### Work item
Please copy the records exactly as they appear, with all pictures left out.

### Data excerpts
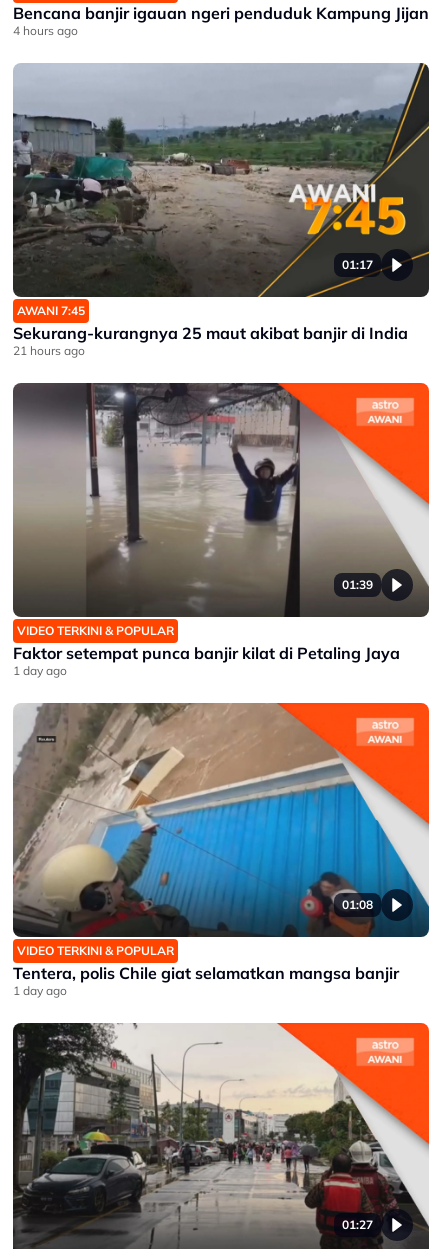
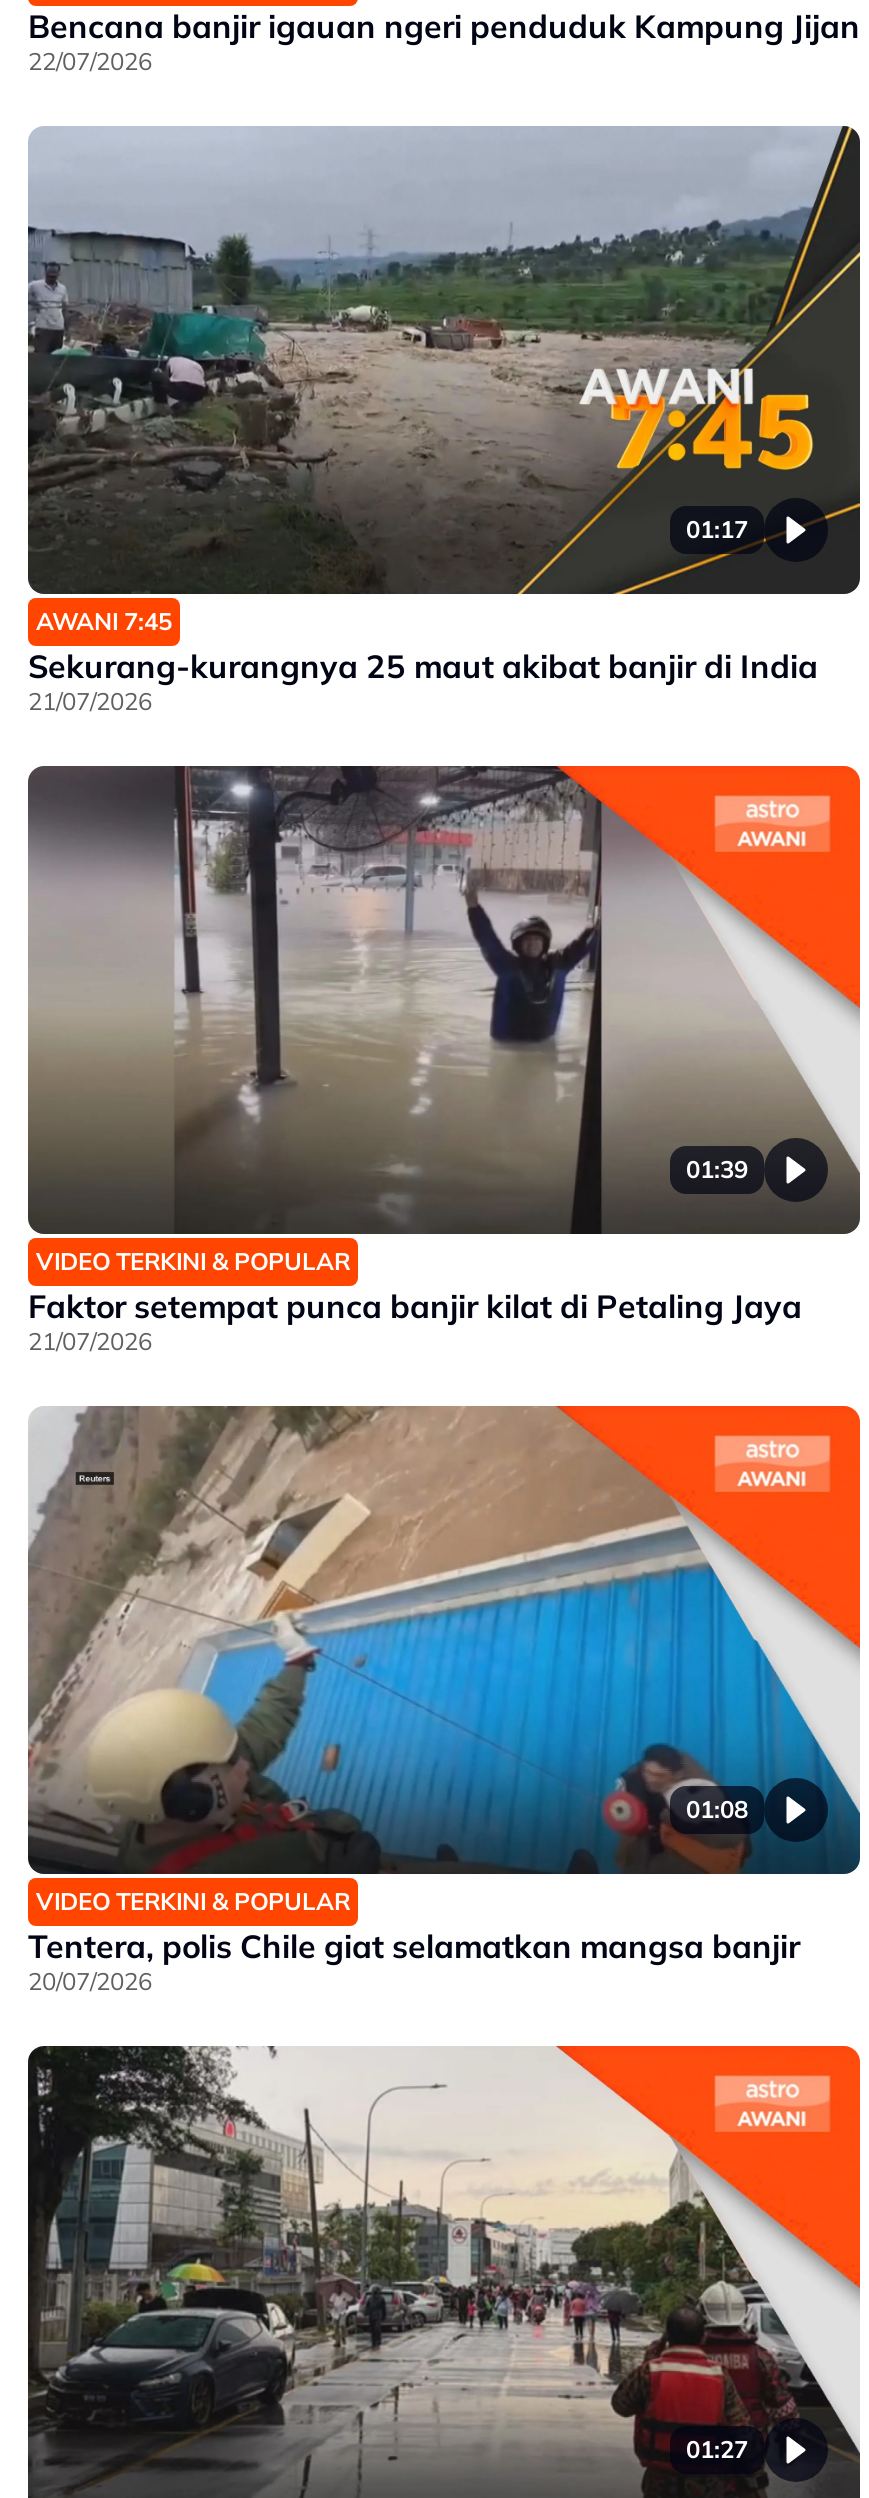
- 4 hours ago
+ 22/07/2026

- 21 hours ago
+ 21/07/2026

- 1 day ago
+ 21/07/2026

- 1 day ago
+ 20/07/2026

### Output of the task
- 4 hours ago
+ 22/07/2026

- 21 hours ago
+ 21/07/2026

- 1 day ago
+ 21/07/2026

- 1 day ago
+ 20/07/2026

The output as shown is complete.